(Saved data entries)
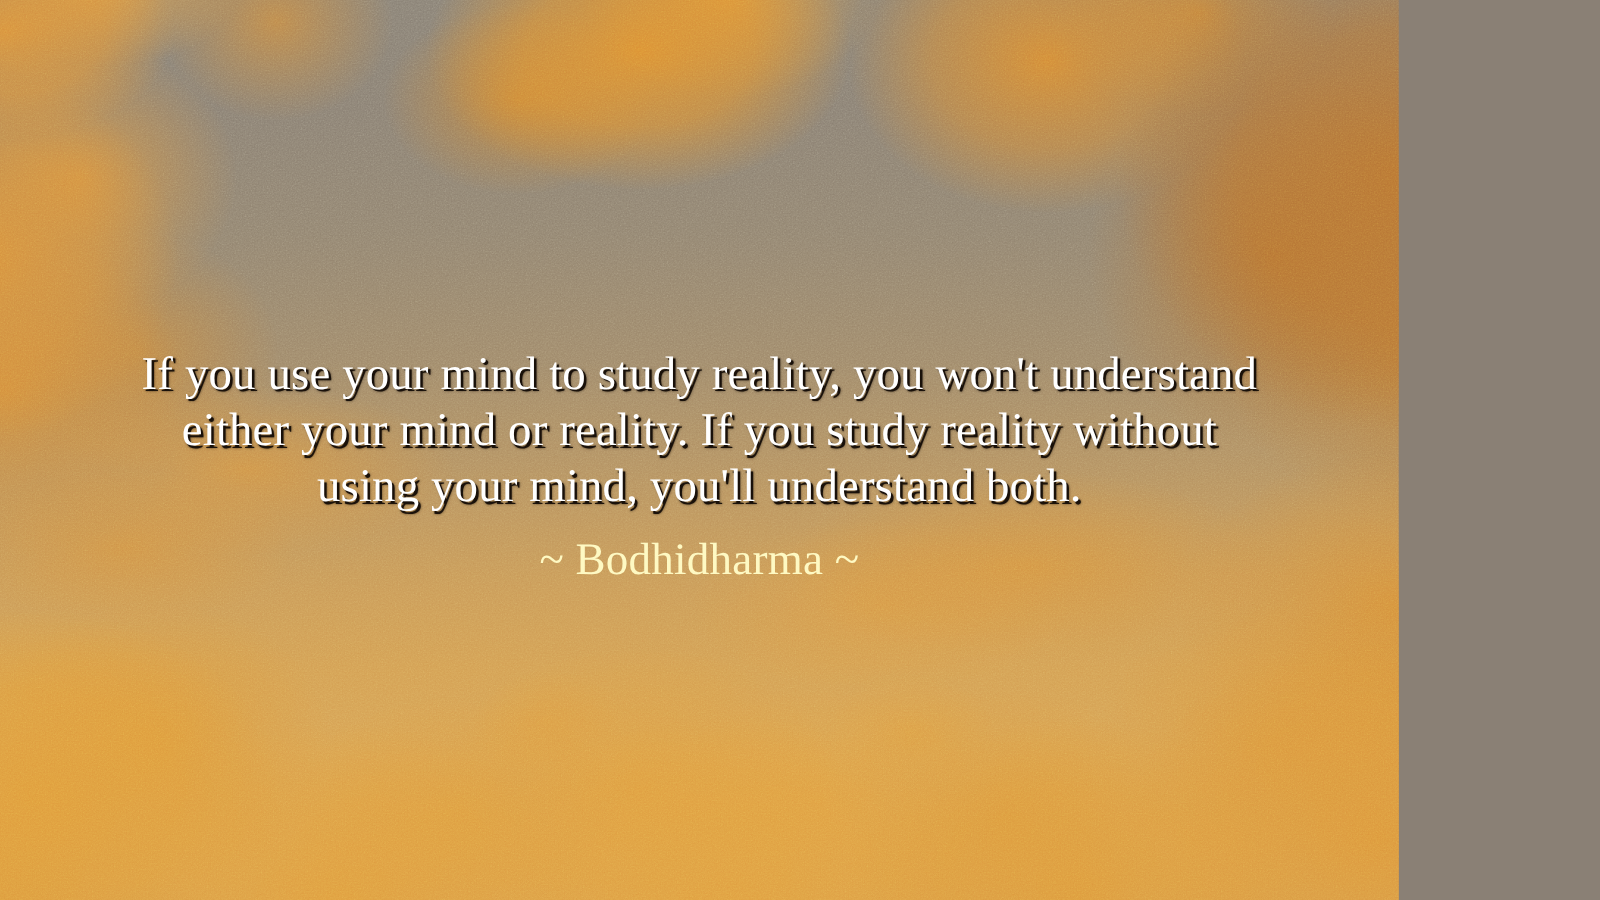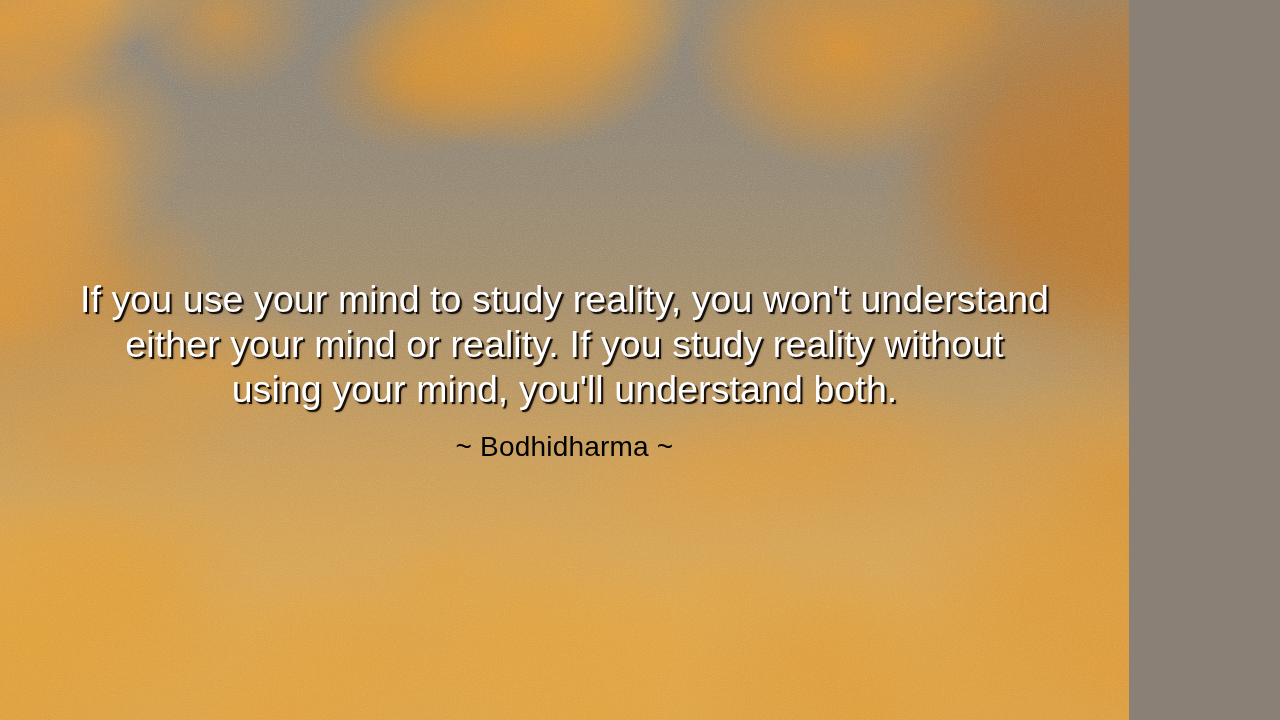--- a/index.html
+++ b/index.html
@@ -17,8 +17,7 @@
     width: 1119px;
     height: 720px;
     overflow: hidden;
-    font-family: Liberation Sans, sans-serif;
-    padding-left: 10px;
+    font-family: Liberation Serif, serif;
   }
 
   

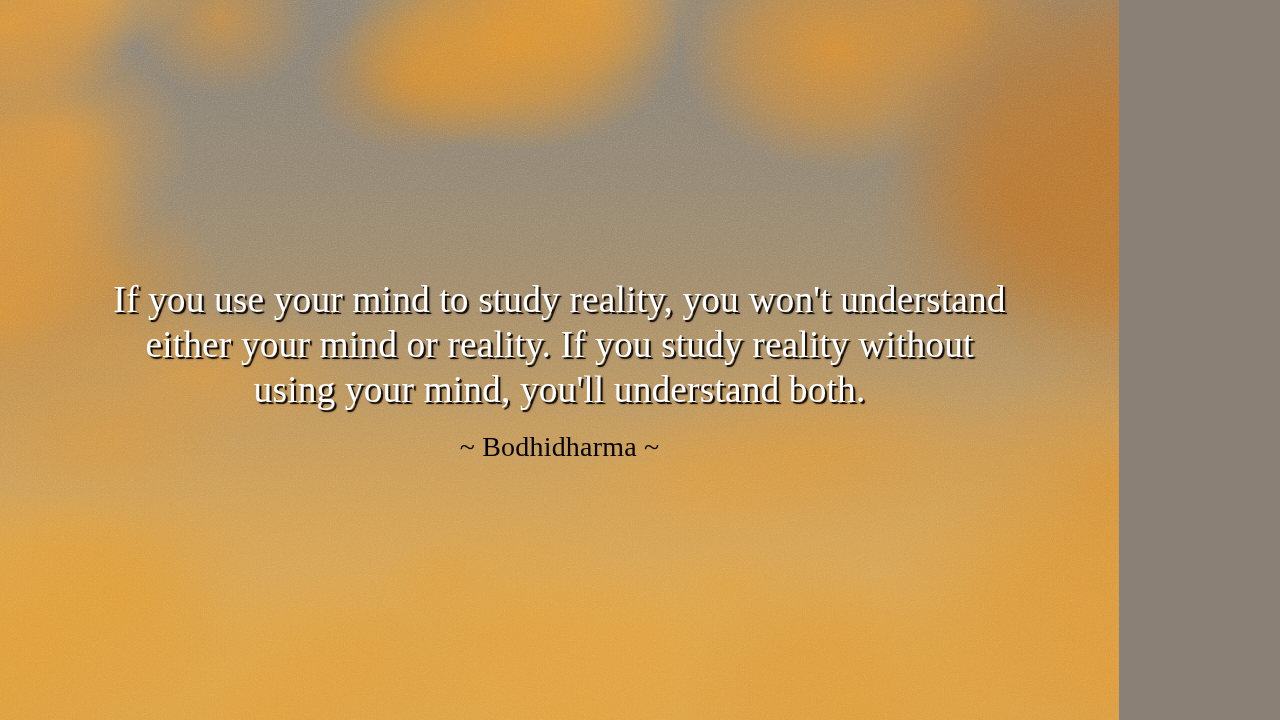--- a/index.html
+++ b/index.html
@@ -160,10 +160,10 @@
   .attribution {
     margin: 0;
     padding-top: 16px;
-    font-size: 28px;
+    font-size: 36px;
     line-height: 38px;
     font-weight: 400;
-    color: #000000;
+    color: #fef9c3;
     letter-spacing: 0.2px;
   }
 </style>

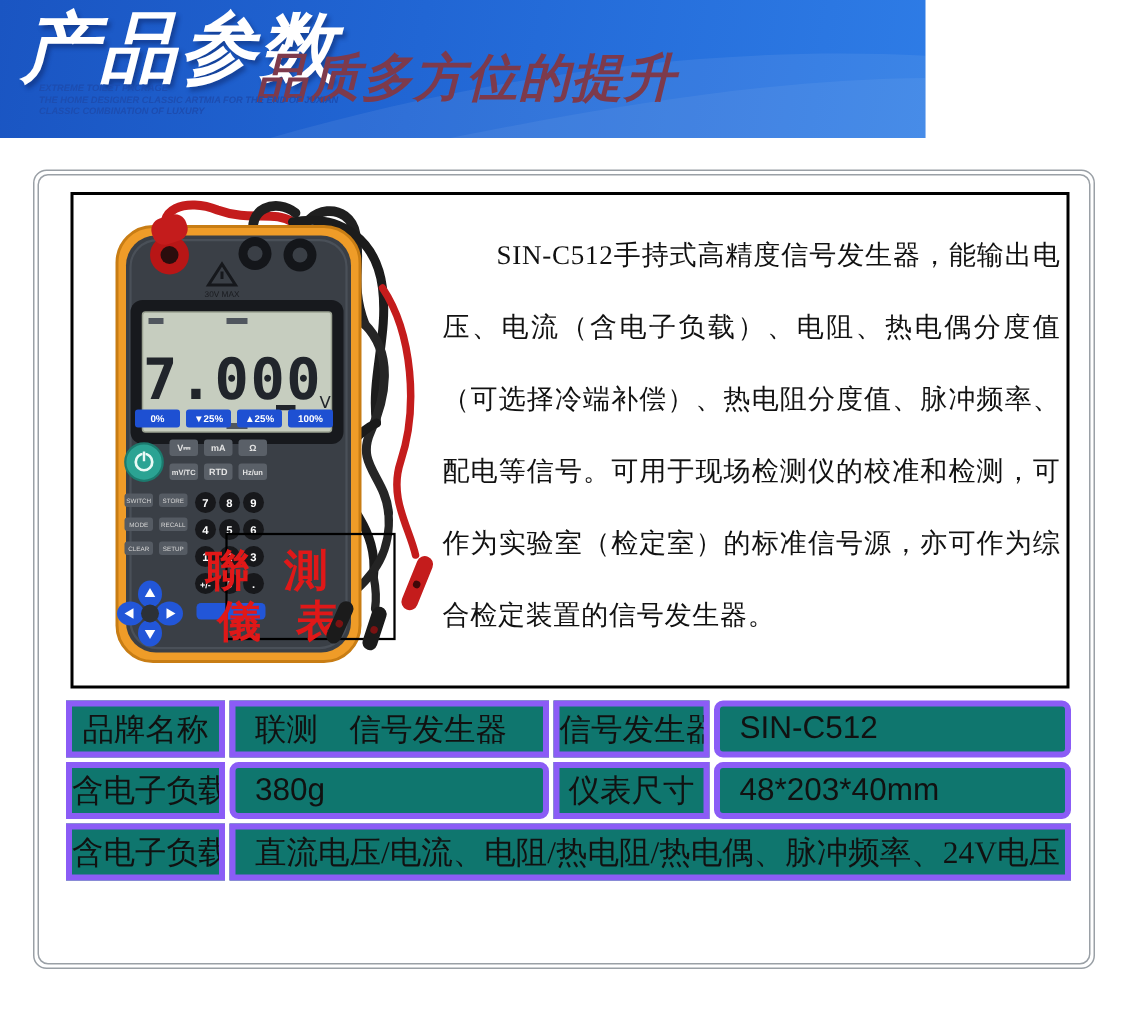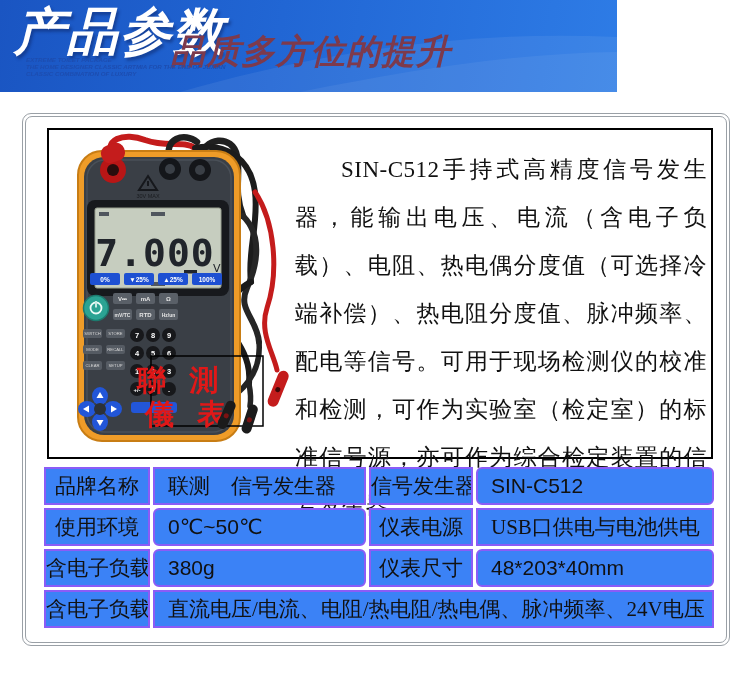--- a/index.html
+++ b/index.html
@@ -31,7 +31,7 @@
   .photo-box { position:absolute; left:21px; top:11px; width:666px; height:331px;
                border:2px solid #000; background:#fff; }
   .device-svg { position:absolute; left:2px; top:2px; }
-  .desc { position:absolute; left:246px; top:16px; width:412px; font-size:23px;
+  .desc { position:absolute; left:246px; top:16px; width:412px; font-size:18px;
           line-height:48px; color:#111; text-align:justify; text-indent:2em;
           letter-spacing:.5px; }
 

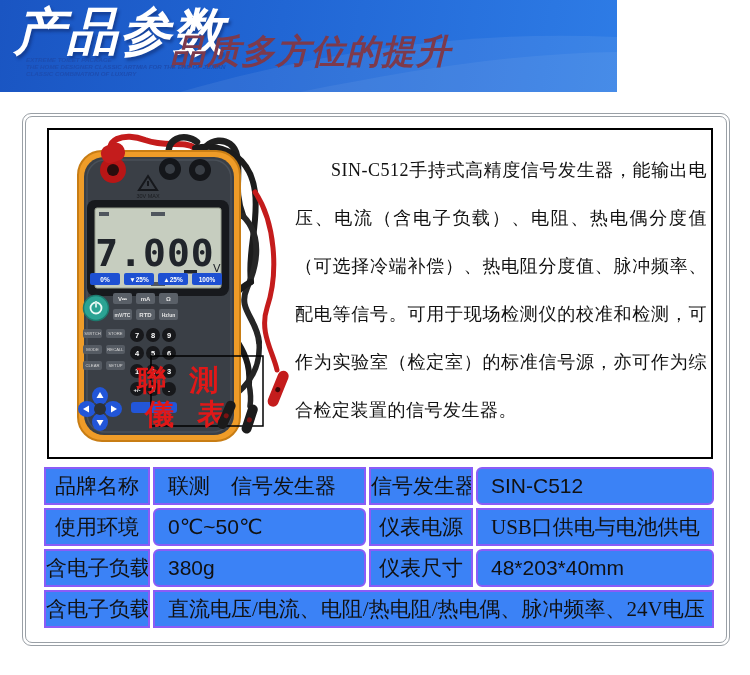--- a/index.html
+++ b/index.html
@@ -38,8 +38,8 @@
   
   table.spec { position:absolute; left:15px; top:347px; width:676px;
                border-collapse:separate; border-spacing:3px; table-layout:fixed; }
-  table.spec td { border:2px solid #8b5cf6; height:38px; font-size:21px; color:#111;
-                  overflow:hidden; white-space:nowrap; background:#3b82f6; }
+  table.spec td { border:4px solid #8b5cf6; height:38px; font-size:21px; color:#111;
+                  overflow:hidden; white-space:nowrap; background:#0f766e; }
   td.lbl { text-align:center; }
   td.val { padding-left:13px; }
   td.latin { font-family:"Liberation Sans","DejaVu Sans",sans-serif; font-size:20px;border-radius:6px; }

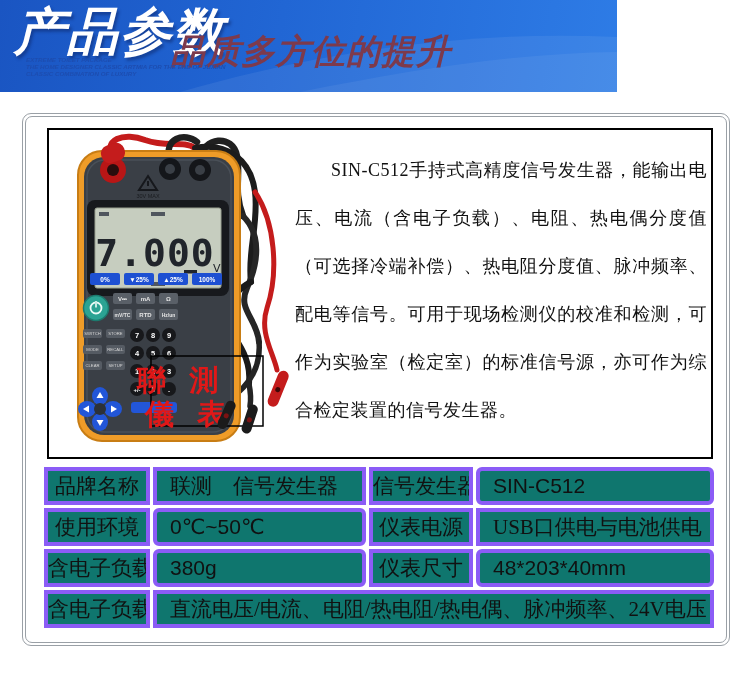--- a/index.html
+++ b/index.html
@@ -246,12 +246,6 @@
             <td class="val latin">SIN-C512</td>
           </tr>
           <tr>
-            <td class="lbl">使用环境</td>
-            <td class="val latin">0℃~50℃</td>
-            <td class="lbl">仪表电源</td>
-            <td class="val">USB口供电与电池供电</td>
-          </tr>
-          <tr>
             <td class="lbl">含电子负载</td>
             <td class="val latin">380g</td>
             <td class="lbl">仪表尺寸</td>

*Activity*
Write every line above again exactly, but leave the pictures out.

*Problem solution*
--- a/index.html
+++ b/index.html
@@ -17,8 +17,7 @@
     width: 1119px;
     height: 720px;
     overflow: hidden;
-    font-family: Liberation Sans, sans-serif;
-    padding-left: 10px;
+    font-family: Liberation Serif, serif;
   }
 
   

--- a/index.html
+++ b/index.html
@@ -160,10 +160,10 @@
   .attribution {
     margin: 0;
     padding-top: 16px;
-    font-size: 28px;
+    font-size: 36px;
     line-height: 38px;
     font-weight: 400;
-    color: #000000;
+    color: #fef9c3;
     letter-spacing: 0.2px;
   }
 </style>

--- a/index.html
+++ b/index.html
@@ -31,7 +31,7 @@
   .photo-box { position:absolute; left:21px; top:11px; width:666px; height:331px;
                border:2px solid #000; background:#fff; }
   .device-svg { position:absolute; left:2px; top:2px; }
-  .desc { position:absolute; left:246px; top:16px; width:412px; font-size:23px;
+  .desc { position:absolute; left:246px; top:16px; width:412px; font-size:18px;
           line-height:48px; color:#111; text-align:justify; text-indent:2em;
           letter-spacing:.5px; }
 

--- a/index.html
+++ b/index.html
@@ -38,8 +38,8 @@
   
   table.spec { position:absolute; left:15px; top:347px; width:676px;
                border-collapse:separate; border-spacing:3px; table-layout:fixed; }
-  table.spec td { border:2px solid #8b5cf6; height:38px; font-size:21px; color:#111;
-                  overflow:hidden; white-space:nowrap; background:#3b82f6; }
+  table.spec td { border:4px solid #8b5cf6; height:38px; font-size:21px; color:#111;
+                  overflow:hidden; white-space:nowrap; background:#0f766e; }
   td.lbl { text-align:center; }
   td.val { padding-left:13px; }
   td.latin { font-family:"Liberation Sans","DejaVu Sans",sans-serif; font-size:20px;border-radius:6px; }

--- a/index.html
+++ b/index.html
@@ -246,12 +246,6 @@
             <td class="val latin">SIN-C512</td>
           </tr>
           <tr>
-            <td class="lbl">使用环境</td>
-            <td class="val latin">0℃~50℃</td>
-            <td class="lbl">仪表电源</td>
-            <td class="val">USB口供电与电池供电</td>
-          </tr>
-          <tr>
             <td class="lbl">含电子负载</td>
             <td class="val latin">380g</td>
             <td class="lbl">仪表尺寸</td>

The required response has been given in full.